What does this look like organizationally?
Their network is a modular, and based on relationships. It has a short timeline, in the sense of being about particular product at a particular time, but it is relational in the sense that the network itself is long lived. Member firms stay in the network for years.
Agility in this context works in a counter-intuitive way, with a “30:30 rule”. When a firm starts working with Li & Fung, they say, “We will guarantee to take at least 30% of your output from your factory every year. But we will never take more than 70%.”
This means that the participating companies are learning not only from their own eco-system. They also learn from partners up and down the value chain.
Why not just take all the high quality production, and accelerate your supply chain down the line?

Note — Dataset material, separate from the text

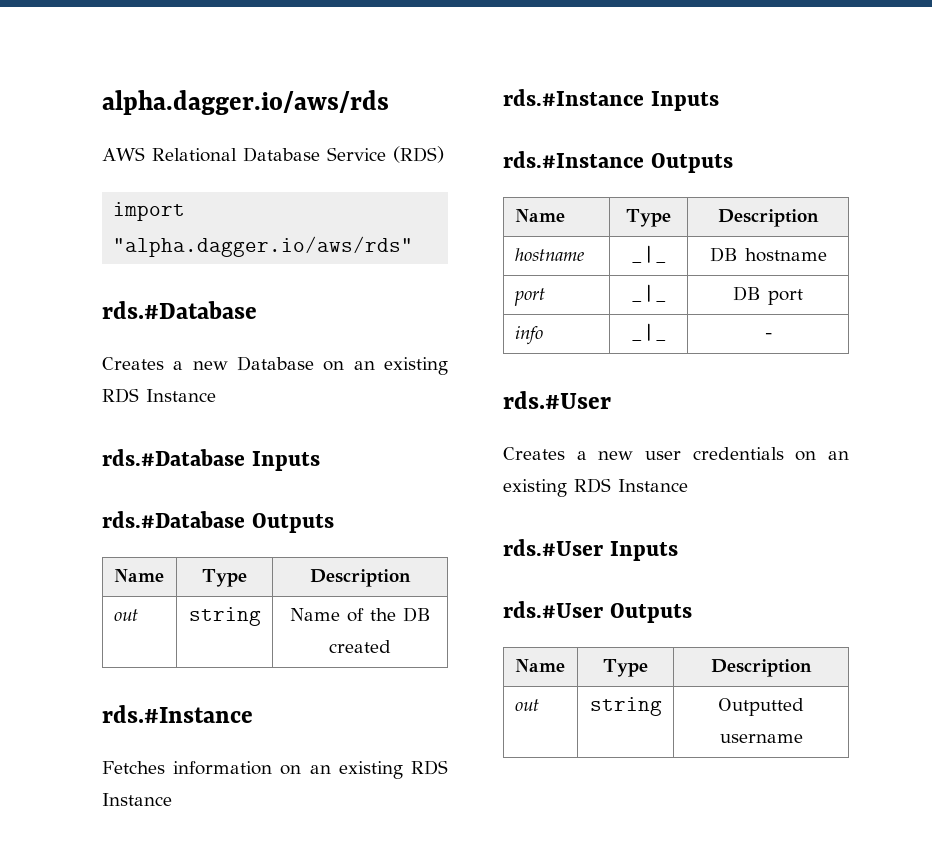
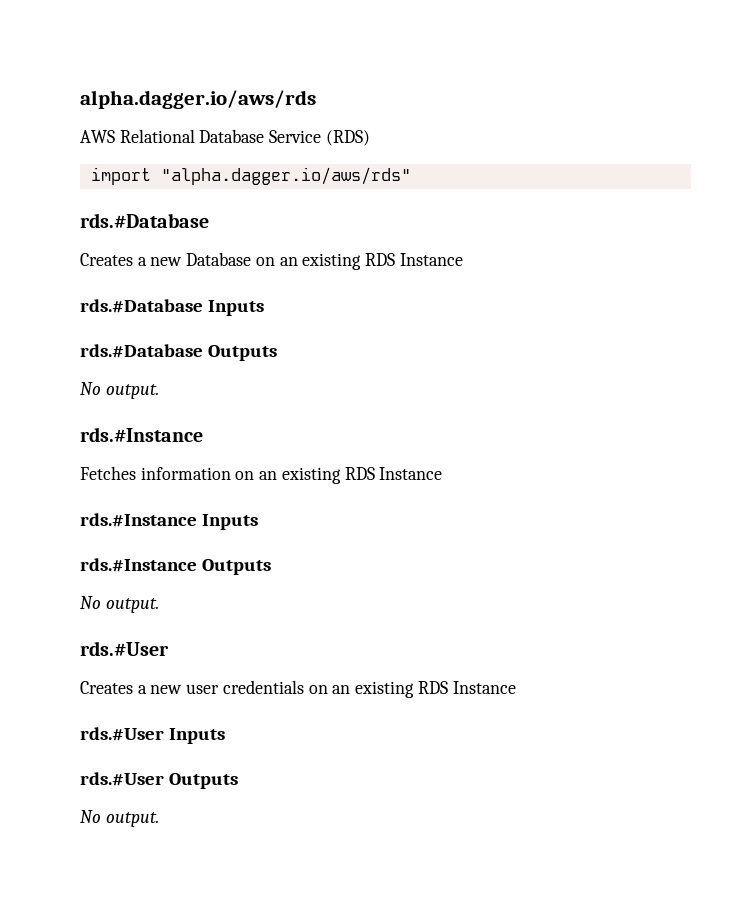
[113,569,164,582] [202,569,248,587] [309,569,411,587] [113,609,138,621] [188,607,261,626] [289,607,431,622] [329,640,391,653] // Name | Type | Description // out | string | Name of the DB created -> [80,382,159,399] // No output.
[514,209,565,222] [626,209,672,227] [717,209,819,227] [514,248,584,261] [630,245,667,263] [709,247,827,262] [513,288,545,306] [630,284,667,302] [733,286,803,305] [514,326,543,345] [630,323,667,341] [764,333,772,339] // Name | Type | Description // hostname | _|_ | DB hostname // port | _|_ | DB port // info | _|_ | - -> [80,596,159,613] // No output.
[514,659,565,672] [603,659,649,677] [710,659,812,677] [514,699,539,711] [589,697,662,716] [718,698,804,716] [719,734,803,743] // Name | Type | Description // out | string | Outputted username -> [80,810,159,827] // No output.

For one thing, the 30:30 rule is an exercise in trust building, which is essential for the network to function well. Li & Fung wants the member companies to have a certain amount of independence and feel that they can branch out. They also want the factories to learn from competitors who are looking at the world slightly differently from themselves.
What can a firm do to implement these ideas?
It requires acknowledging failure, not covering your backside, moving away from a big bureaucratic model and admitting that visible failures are inevitable and desirable, and that’s the price of being more productive and valuable. That’s just an example of how it can be a whole culture shift, and just taking a page out of the playbook doesn’t work very well.
You also need to craft long-term relationships. Firms that are in this mode are ideal for working with other firms that are in this mode, since they value that. Ultimately, you’ll make more money.